(Records drawn from a dataset)
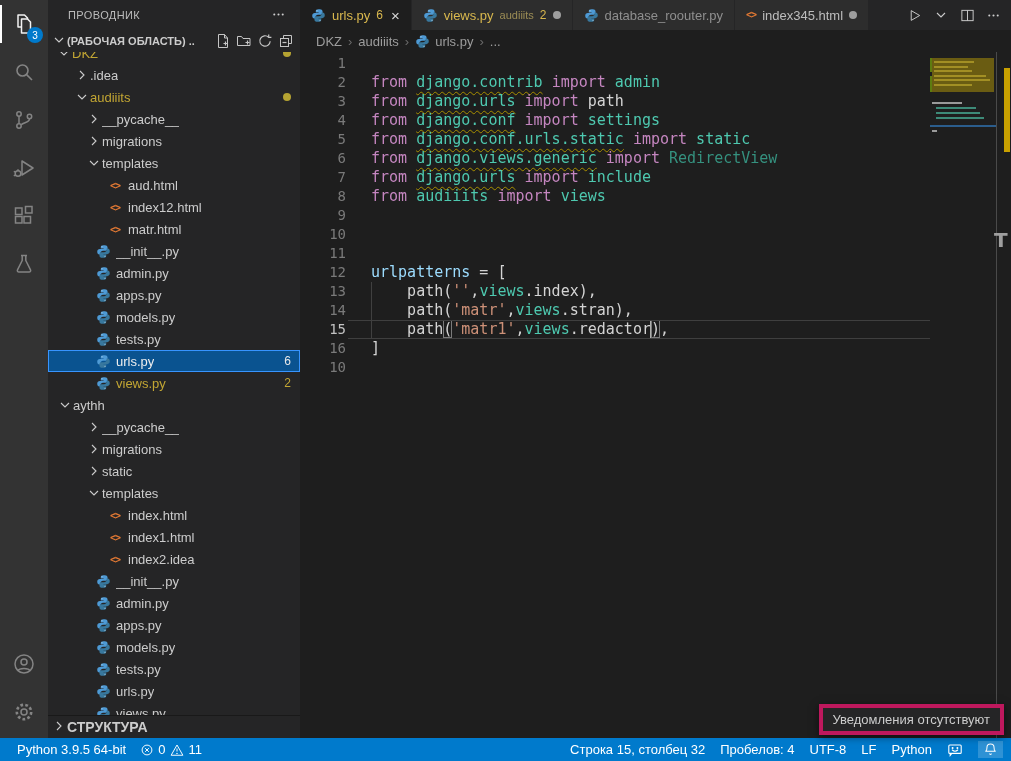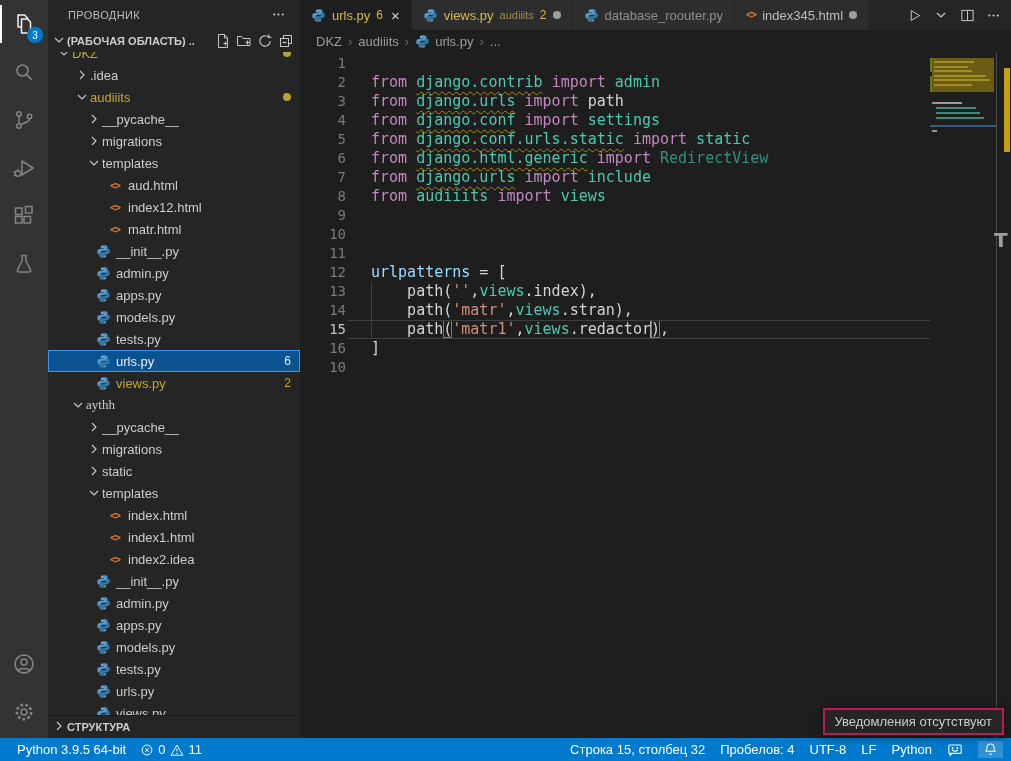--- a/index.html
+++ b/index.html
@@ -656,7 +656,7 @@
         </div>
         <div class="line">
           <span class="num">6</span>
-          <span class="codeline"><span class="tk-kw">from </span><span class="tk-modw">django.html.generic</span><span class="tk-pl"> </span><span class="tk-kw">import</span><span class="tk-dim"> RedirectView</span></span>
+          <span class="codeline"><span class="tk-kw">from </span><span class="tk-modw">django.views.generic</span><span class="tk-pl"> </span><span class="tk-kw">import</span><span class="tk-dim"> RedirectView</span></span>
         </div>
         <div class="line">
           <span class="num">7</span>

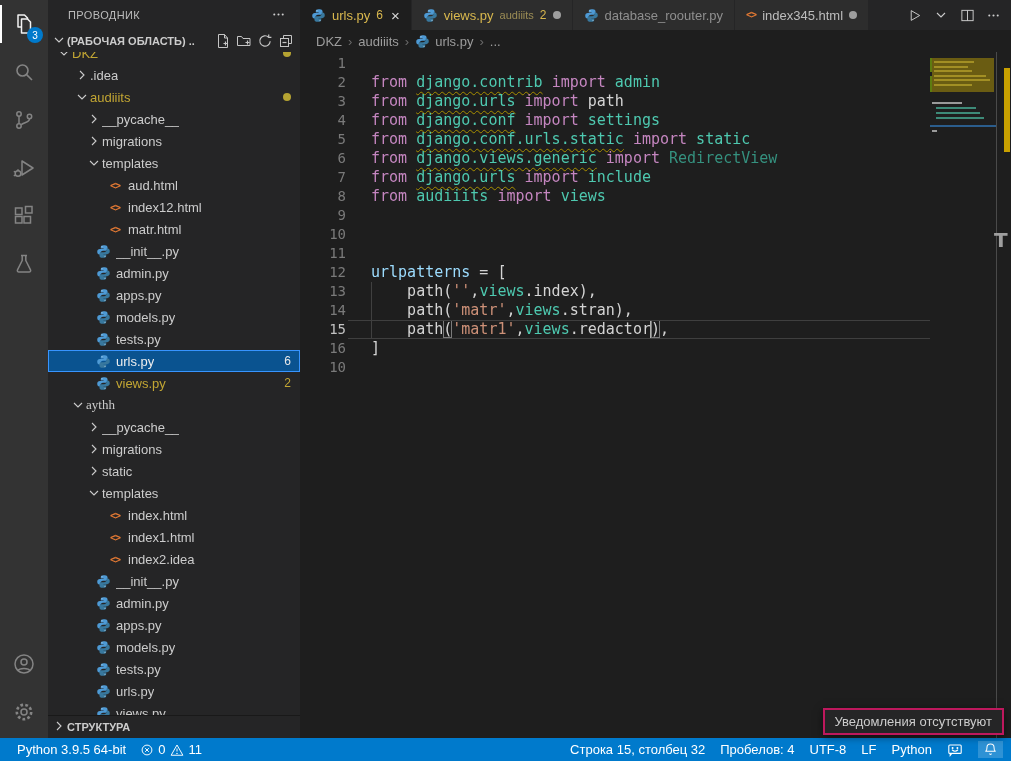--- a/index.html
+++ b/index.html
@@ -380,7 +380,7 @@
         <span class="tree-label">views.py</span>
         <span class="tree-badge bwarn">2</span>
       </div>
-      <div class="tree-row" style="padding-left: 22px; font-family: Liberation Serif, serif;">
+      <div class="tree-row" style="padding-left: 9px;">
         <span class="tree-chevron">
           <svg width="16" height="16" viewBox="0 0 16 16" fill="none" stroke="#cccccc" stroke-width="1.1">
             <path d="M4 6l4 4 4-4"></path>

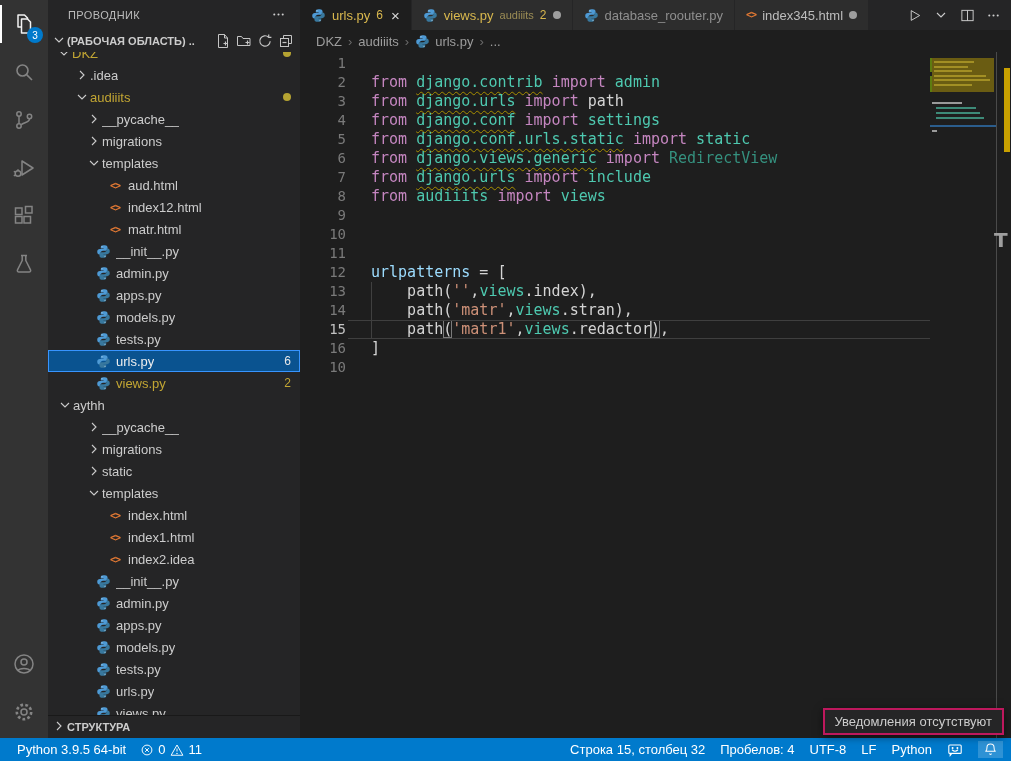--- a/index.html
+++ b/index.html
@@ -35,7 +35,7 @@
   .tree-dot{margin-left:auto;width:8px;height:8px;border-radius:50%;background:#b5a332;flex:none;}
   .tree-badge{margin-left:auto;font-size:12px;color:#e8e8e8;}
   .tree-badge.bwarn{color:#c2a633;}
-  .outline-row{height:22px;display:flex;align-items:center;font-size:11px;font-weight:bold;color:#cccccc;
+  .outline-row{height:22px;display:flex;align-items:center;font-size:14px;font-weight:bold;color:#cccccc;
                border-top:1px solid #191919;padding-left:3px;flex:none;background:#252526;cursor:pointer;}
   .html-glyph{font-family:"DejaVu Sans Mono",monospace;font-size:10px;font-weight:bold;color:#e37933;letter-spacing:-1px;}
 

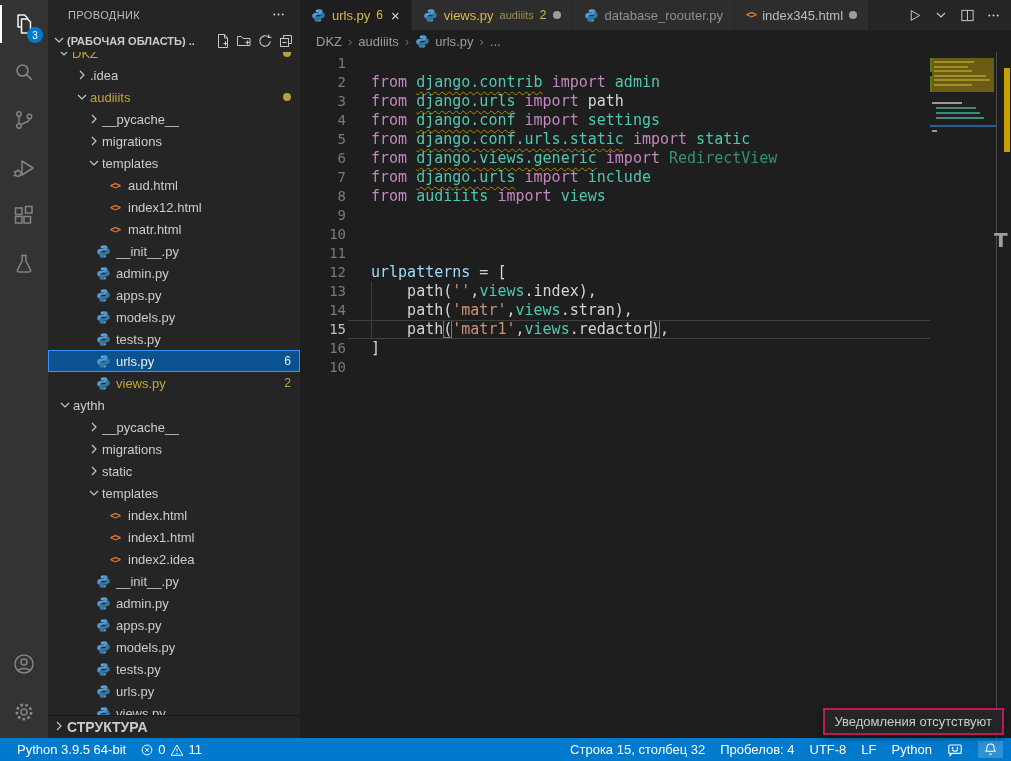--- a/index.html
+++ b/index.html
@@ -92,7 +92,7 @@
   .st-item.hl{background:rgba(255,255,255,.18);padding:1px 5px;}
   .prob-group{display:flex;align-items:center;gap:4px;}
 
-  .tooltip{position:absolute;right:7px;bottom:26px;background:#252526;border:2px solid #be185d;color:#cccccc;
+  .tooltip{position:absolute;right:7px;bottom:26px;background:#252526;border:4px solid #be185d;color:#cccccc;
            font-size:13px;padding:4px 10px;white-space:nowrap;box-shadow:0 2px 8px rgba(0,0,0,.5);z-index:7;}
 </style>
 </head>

• _What you have to do_
Copy every line of the data that carries the word "tooltip".

• _Completed exercise_
-  .tooltip{position:absolute;right:7px;bottom:26px;background:#252526;border:2px solid #be185d;color:#cccccc;
+  .tooltip{position:absolute;right:7px;bottom:26px;background:#252526;border:4px solid #be185d;color:#cccccc;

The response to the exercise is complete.